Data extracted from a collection
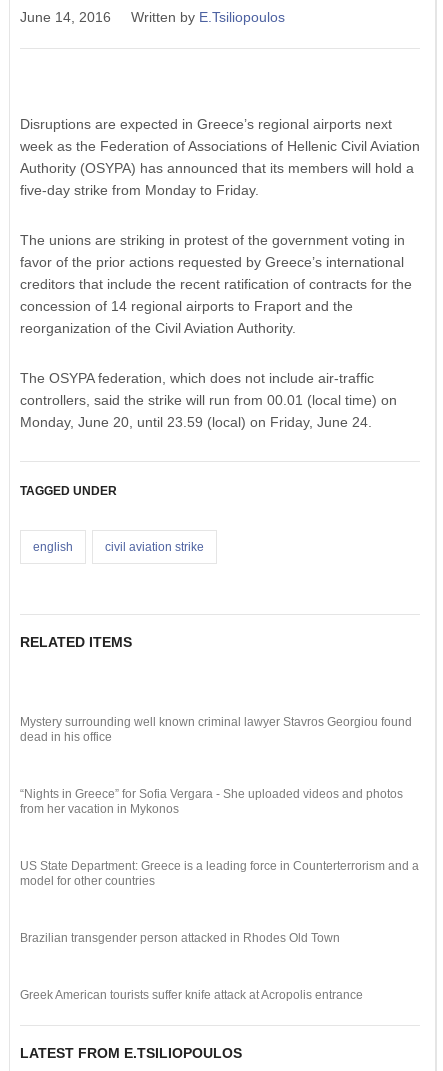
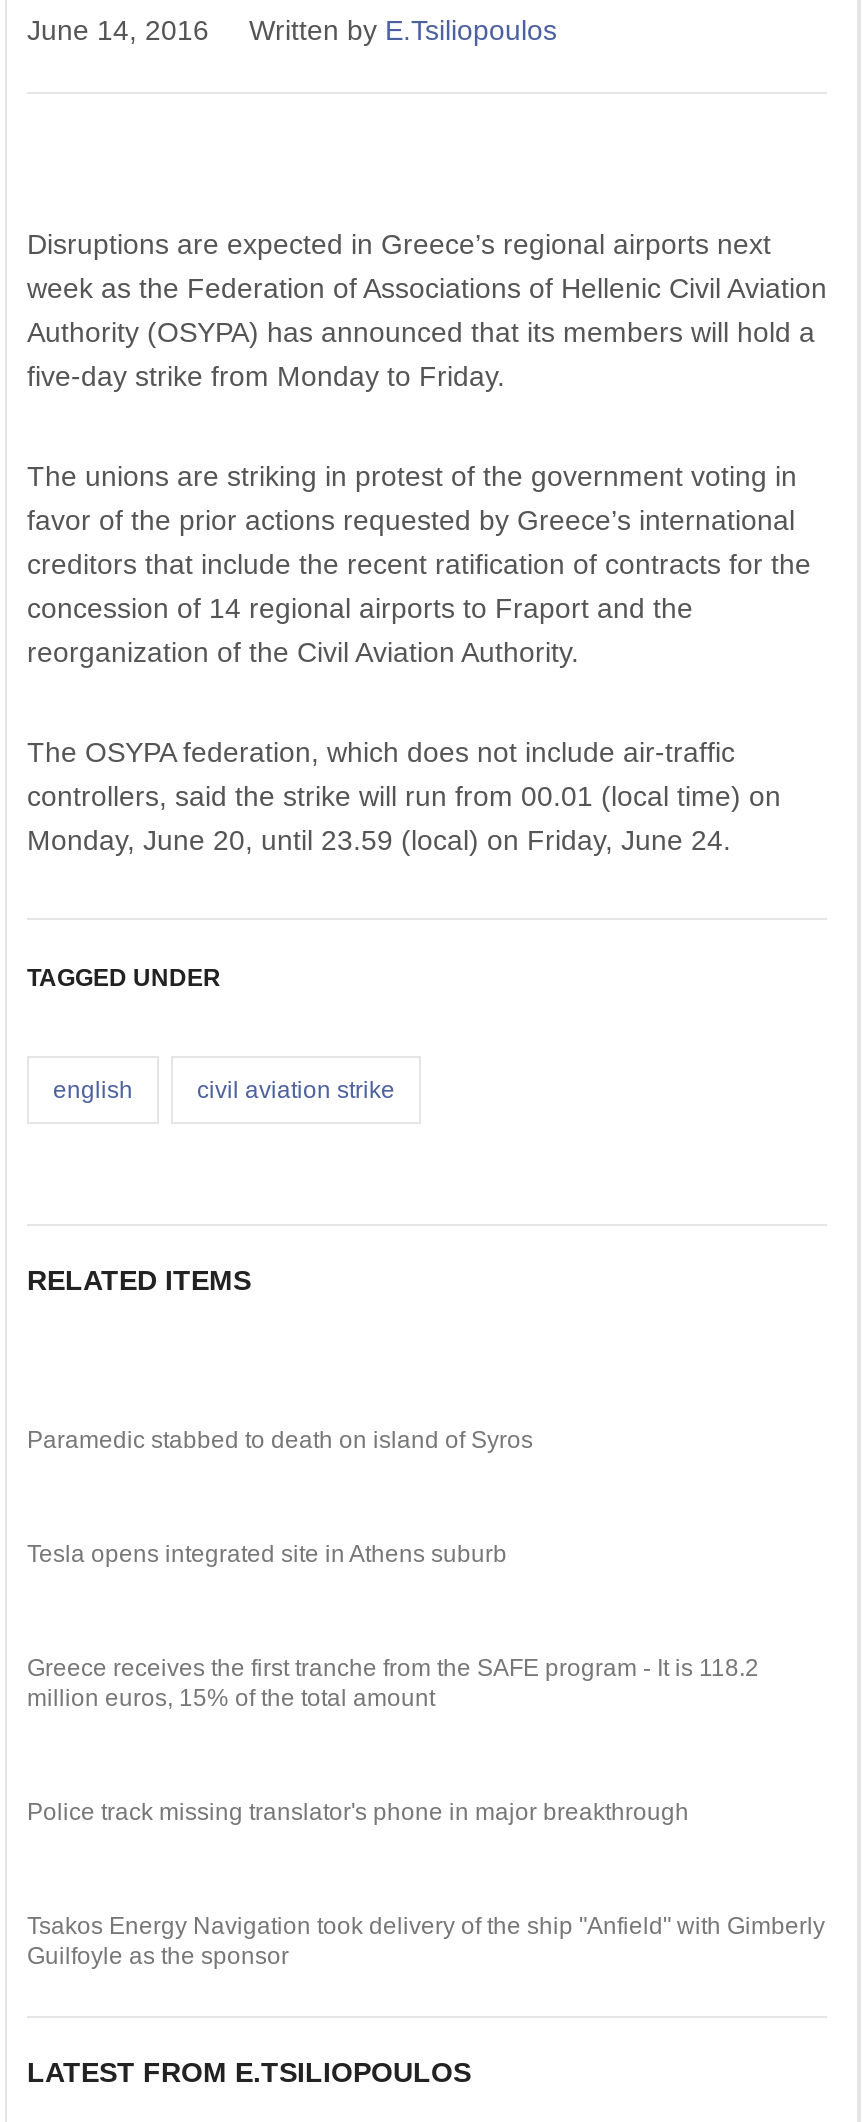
- Mystery surrounding well known criminal lawyer Stavros Georgiou found
- dead in his office
+ Paramedic stabbed to death on island of Syros

- “Nights in Greece” for Sofia Vergara - She uploaded videos and photos
- from her vacation in Mykonos
+ Tesla opens integrated site in Athens suburb

- US State Department: Greece is a leading force in Counterterrorism and a
- model for other countries
+ Greece receives the first tranche from the SAFE program - It is 118.2
+ million euros, 15% of the total amount

- Brazilian transgender person attacked in Rhodes Old Town
+ Police track missing translator's phone in major breakthrough

- Greek American tourists suffer knife attack at Acropolis entrance
+ Tsakos Energy Navigation took delivery of the ship "Anfield" with Gimberly
+ Guilfoyle as the sponsor
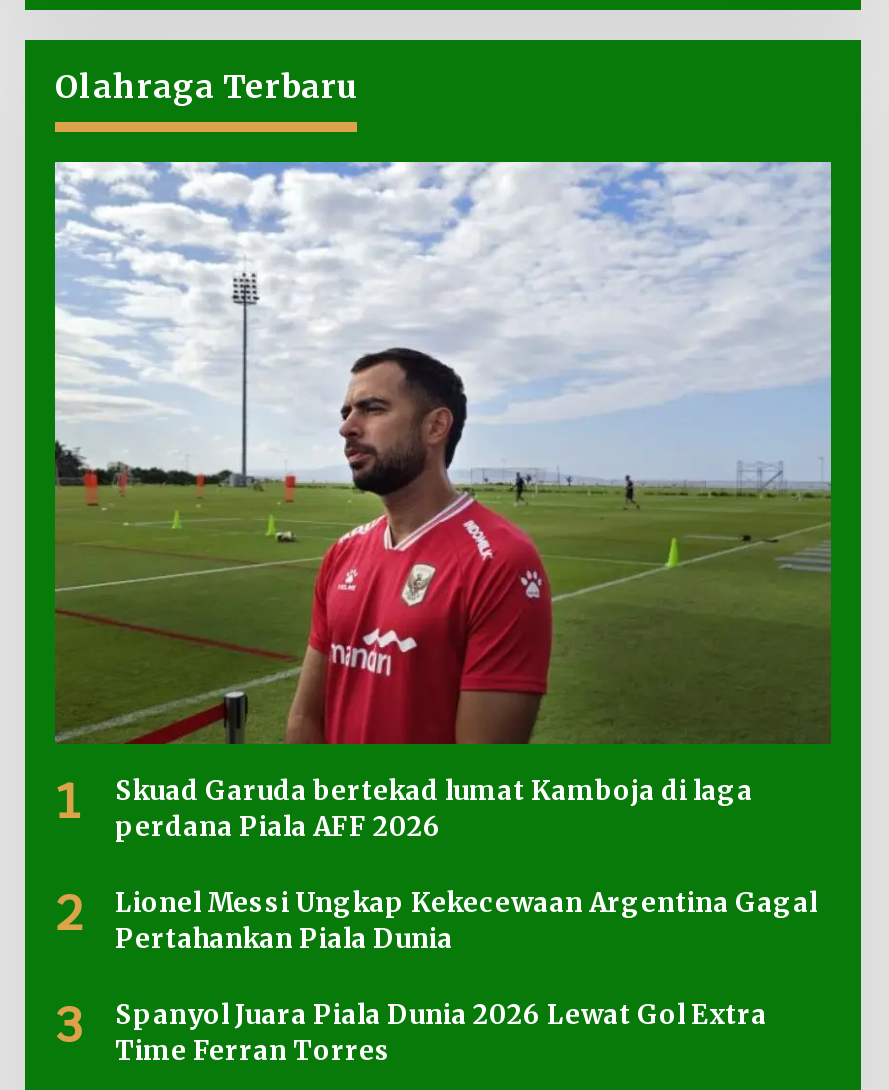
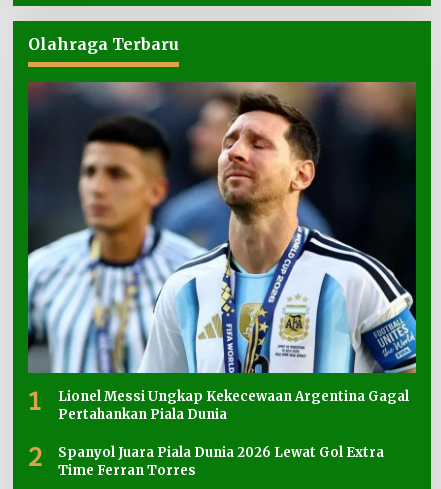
- [image]
+ [image]

- Skuad Garuda bertekad lumat Kamboja di laga
- perdana Piala AFF 2026
- 2

- 3 Spanyol Juara Piala Dunia 2026 Lewat Gol Extra Time Ferran Torres
+ 2 Spanyol Juara Piala Dunia 2026 Lewat Gol Extra Time Ferran Torres
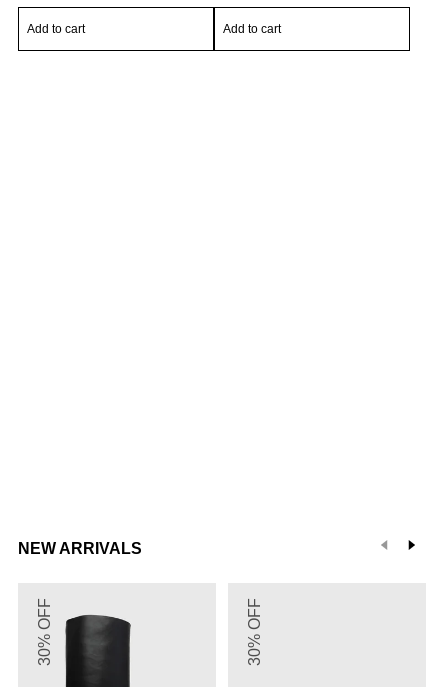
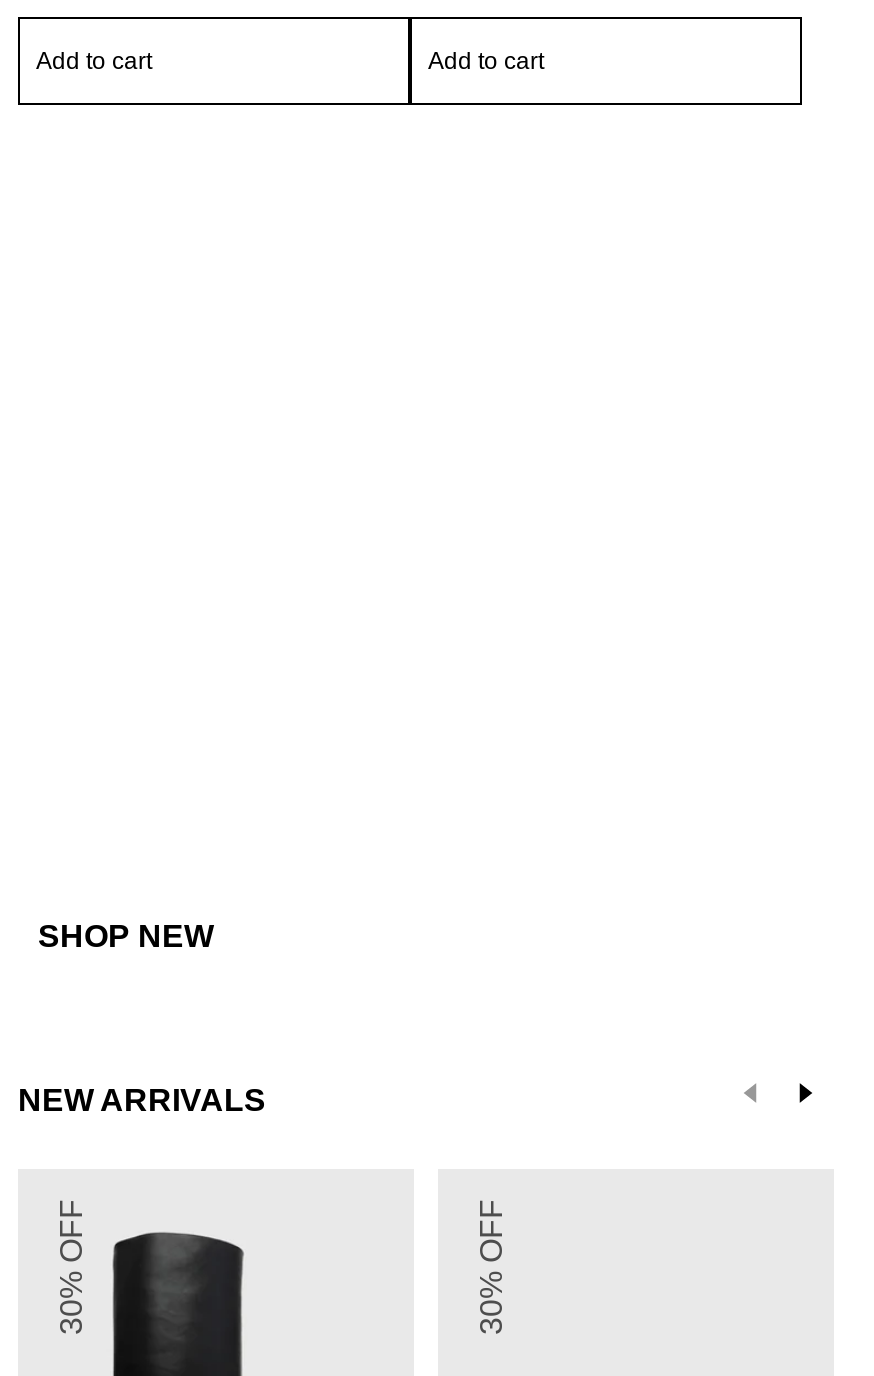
+ SHOP NEW
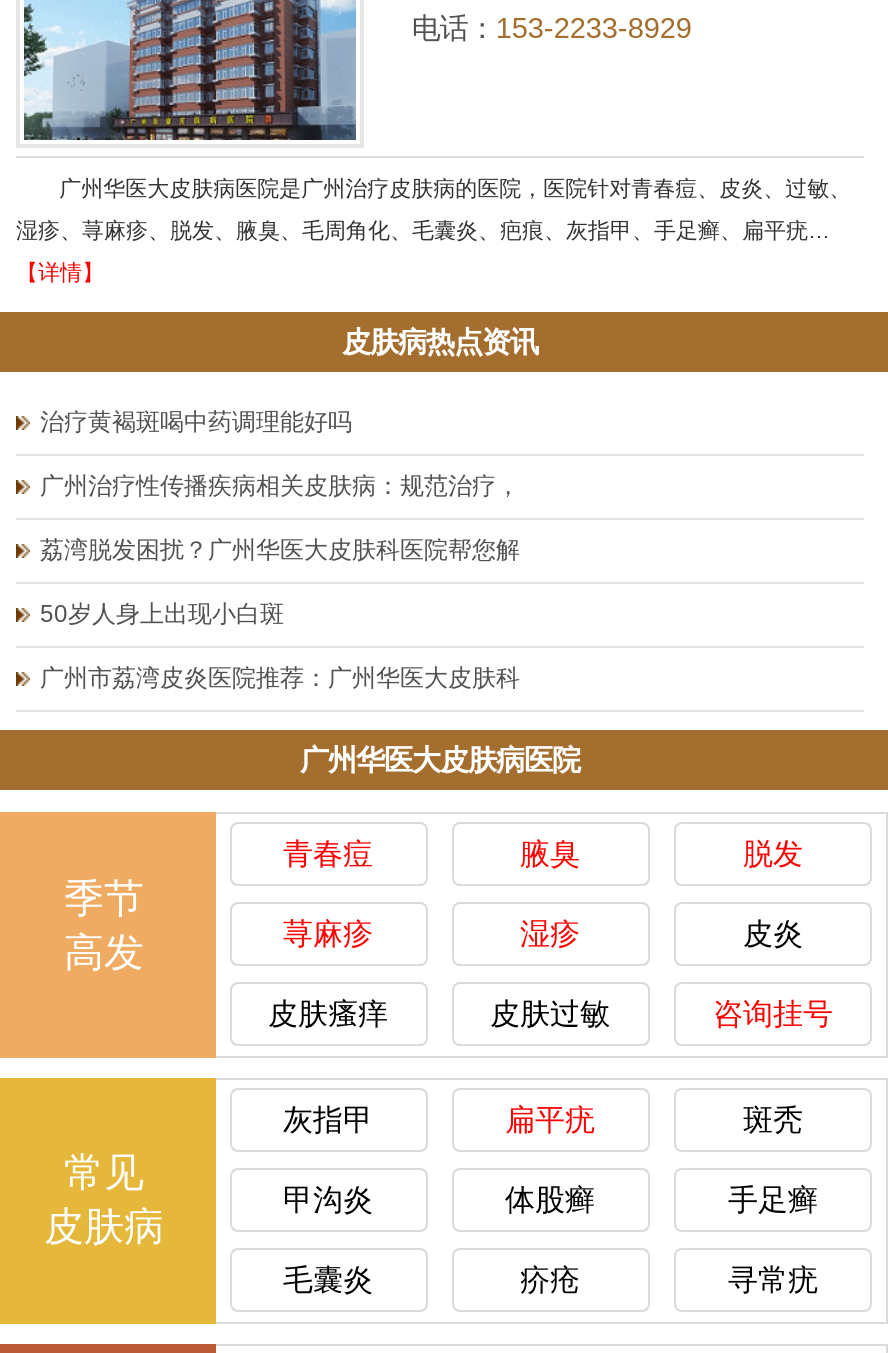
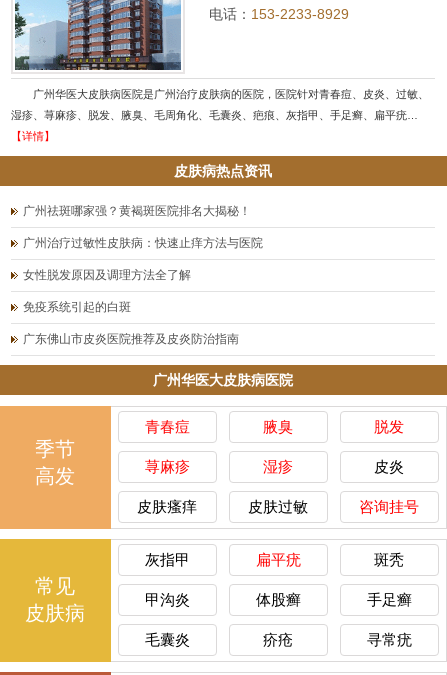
- 治疗黄褐斑喝中药调理能好吗
+ 广州祛斑哪家强？黄褐斑医院排名大揭秘！

- 广州治疗性传播疾病相关皮肤病：规范治疗，
+ 广州治疗过敏性皮肤病：快速止痒方法与医院

- 荔湾脱发困扰？广州华医大皮肤科医院帮您解
+ 女性脱发原因及调理方法全了解

- 50岁人身上出现小白斑
+ 免疫系统引起的白斑

- 广州市荔湾皮炎医院推荐：广州华医大皮肤科
+ 广东佛山市皮炎医院推荐及皮炎防治指南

Action item: Your copy of the data above should match it exactly, apart from the images.

Result for this exercise:
- Mystery surrounding well known criminal lawyer Stavros Georgiou found
- dead in his office
+ Paramedic stabbed to death on island of Syros

- “Nights in Greece” for Sofia Vergara - She uploaded videos and photos
- from her vacation in Mykonos
+ Tesla opens integrated site in Athens suburb

- US State Department: Greece is a leading force in Counterterrorism and a
- model for other countries
+ Greece receives the first tranche from the SAFE program - It is 118.2
+ million euros, 15% of the total amount

- Brazilian transgender person attacked in Rhodes Old Town
+ Police track missing translator's phone in major breakthrough

- Greek American tourists suffer knife attack at Acropolis entrance
+ Tsakos Energy Navigation took delivery of the ship "Anfield" with Gimberly
+ Guilfoyle as the sponsor
- [image]
+ [image]

- Skuad Garuda bertekad lumat Kamboja di laga
- perdana Piala AFF 2026
- 2

- 3 Spanyol Juara Piala Dunia 2026 Lewat Gol Extra Time Ferran Torres
+ 2 Spanyol Juara Piala Dunia 2026 Lewat Gol Extra Time Ferran Torres
+ SHOP NEW
- 治疗黄褐斑喝中药调理能好吗
+ 广州祛斑哪家强？黄褐斑医院排名大揭秘！

- 广州治疗性传播疾病相关皮肤病：规范治疗，
+ 广州治疗过敏性皮肤病：快速止痒方法与医院

- 荔湾脱发困扰？广州华医大皮肤科医院帮您解
+ 女性脱发原因及调理方法全了解

- 50岁人身上出现小白斑
+ 免疫系统引起的白斑

- 广州市荔湾皮炎医院推荐：广州华医大皮肤科
+ 广东佛山市皮炎医院推荐及皮炎防治指南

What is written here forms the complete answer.